● Given entries:
[Start of Attachment]
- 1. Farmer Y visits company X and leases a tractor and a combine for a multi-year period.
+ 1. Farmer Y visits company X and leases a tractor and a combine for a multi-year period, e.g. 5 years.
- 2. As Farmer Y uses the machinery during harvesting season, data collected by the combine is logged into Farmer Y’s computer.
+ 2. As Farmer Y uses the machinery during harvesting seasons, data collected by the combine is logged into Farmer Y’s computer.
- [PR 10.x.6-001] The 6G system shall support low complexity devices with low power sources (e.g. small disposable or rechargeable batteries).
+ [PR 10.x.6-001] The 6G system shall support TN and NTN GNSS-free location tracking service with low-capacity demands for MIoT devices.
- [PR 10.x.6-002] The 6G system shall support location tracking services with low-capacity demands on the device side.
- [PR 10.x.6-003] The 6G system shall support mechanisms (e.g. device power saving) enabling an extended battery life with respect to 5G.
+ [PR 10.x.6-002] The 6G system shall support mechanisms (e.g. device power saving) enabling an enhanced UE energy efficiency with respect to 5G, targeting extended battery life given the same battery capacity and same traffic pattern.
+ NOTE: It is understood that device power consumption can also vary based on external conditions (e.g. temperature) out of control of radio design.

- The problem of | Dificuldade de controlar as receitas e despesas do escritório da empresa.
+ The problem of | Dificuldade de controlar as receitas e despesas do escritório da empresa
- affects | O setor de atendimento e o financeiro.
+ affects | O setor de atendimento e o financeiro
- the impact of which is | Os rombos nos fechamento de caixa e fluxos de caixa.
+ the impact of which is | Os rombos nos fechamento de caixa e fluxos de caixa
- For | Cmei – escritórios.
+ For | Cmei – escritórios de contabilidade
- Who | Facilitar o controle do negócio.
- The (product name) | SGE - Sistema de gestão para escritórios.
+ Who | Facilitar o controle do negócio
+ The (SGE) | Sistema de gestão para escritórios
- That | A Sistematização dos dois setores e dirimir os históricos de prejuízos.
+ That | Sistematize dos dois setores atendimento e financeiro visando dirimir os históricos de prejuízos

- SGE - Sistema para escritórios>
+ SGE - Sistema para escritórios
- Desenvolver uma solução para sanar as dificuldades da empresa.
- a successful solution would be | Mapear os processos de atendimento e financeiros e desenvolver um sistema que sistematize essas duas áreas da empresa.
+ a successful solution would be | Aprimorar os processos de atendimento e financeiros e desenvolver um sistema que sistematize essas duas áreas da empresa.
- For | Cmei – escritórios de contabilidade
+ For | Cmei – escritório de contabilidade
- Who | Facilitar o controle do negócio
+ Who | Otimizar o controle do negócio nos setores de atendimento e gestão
[End of Attachment]
● The problem: How many lines in the records hold the string "computer"? Reply with the number alone.

● Solved problem: 2